Our networks were not designed with privacy in mind, but protecting the privacy of network communications is critical for free and open communication in a democratic society. In this talk, two vulnerabilities in today’s network infrastructure will be introduced, these allow malicious entities to surveil online communications and infer sensitive information about citizens. It will also showcase our recent efforts to reimagine network communications to protect the privacy of both communication data and communication meta-data.
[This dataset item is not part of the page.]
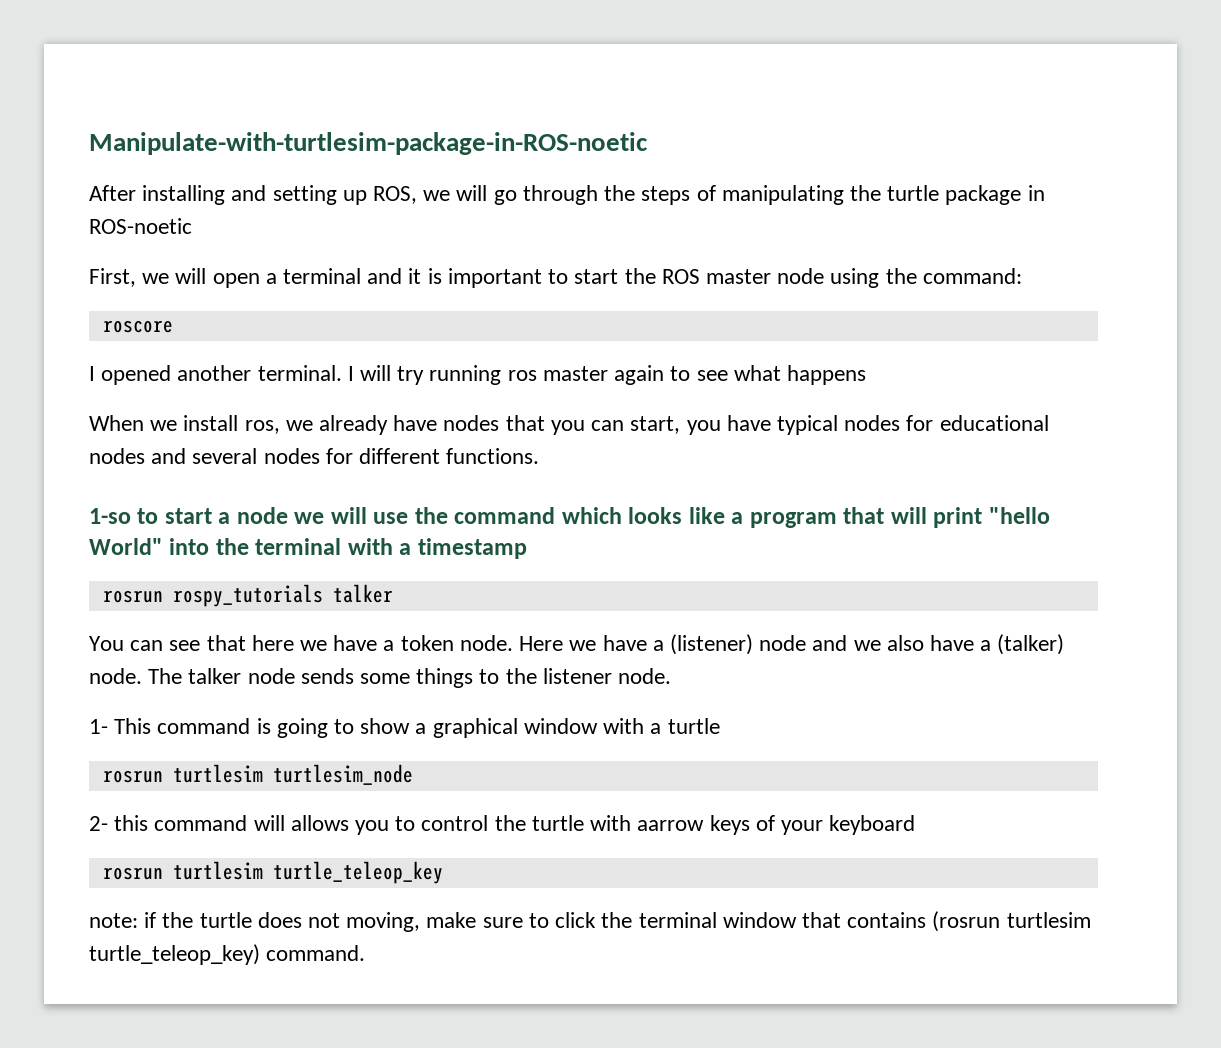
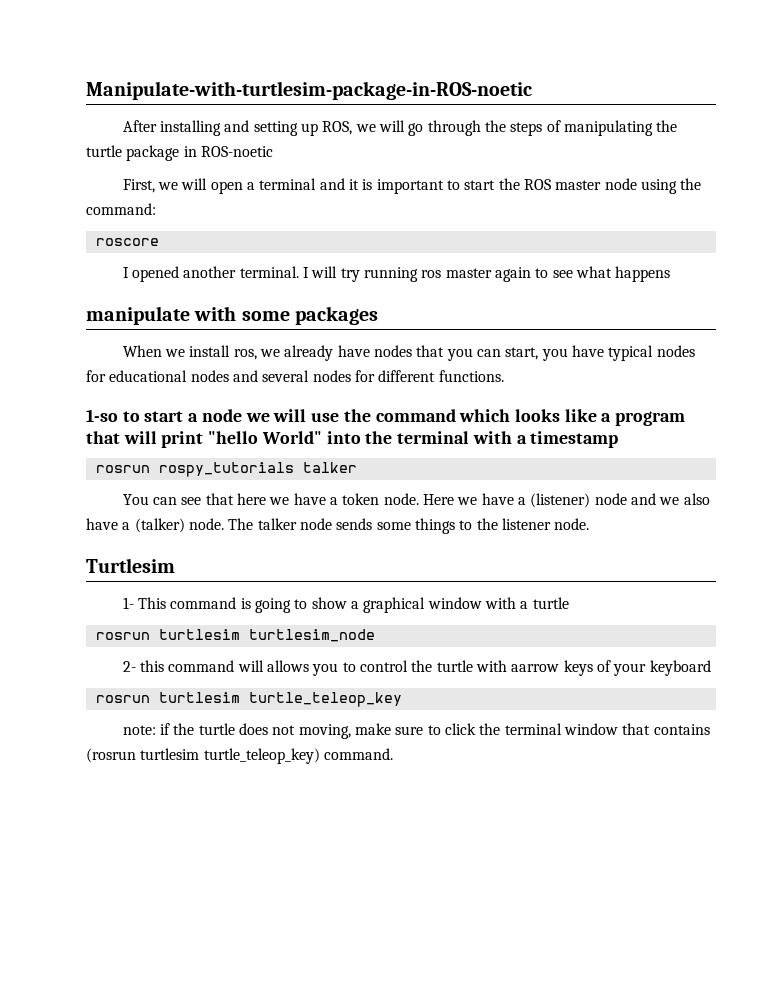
+ manipulate with some packages
+ Turtlesim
The internet’s public key infrastructure will be discussed, this infrastructure helps bootstrap encryption of our online communications. It will be demonstrated how adversaries, such as repressive regimes, can exploit vulnerabilities in Internet routing to attack the public key infrastructure and completely bypass the protections offered by encryption. These attacks challenge conventional beliefs about privacy of networked systems and show that the core foundations of internet encryption are at risk. A countermeasure will be introduced to protect our communications that was deployed at Let’s Encrypt, the world’s largest certificate authority. The deployed countermeasure has helped secure the issuance of over one billion digital certificates.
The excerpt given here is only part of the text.